BEGIN Records shown

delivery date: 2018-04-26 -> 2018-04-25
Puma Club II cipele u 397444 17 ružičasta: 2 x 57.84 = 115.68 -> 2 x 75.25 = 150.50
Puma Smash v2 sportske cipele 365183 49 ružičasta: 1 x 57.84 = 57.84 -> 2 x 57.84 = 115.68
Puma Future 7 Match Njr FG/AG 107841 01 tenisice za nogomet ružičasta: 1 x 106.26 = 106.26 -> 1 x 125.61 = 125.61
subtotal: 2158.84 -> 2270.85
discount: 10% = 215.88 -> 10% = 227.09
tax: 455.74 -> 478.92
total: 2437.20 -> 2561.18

END Records shown

> _Your task_
Scan the material above and copy every line that holds the string "Puma".

> _Task answer_
Puma Club II cipele u 397444 17 ružičasta: 2 x 57.84 = 115.68 -> 2 x 75.25 = 150.50
Puma Smash v2 sportske cipele 365183 49 ružičasta: 1 x 57.84 = 57.84 -> 2 x 57.84 = 115.68
Puma Future 7 Match Njr FG/AG 107841 01 tenisice za nogomet ružičasta: 1 x 106.26 = 106.26 -> 1 x 125.61 = 125.61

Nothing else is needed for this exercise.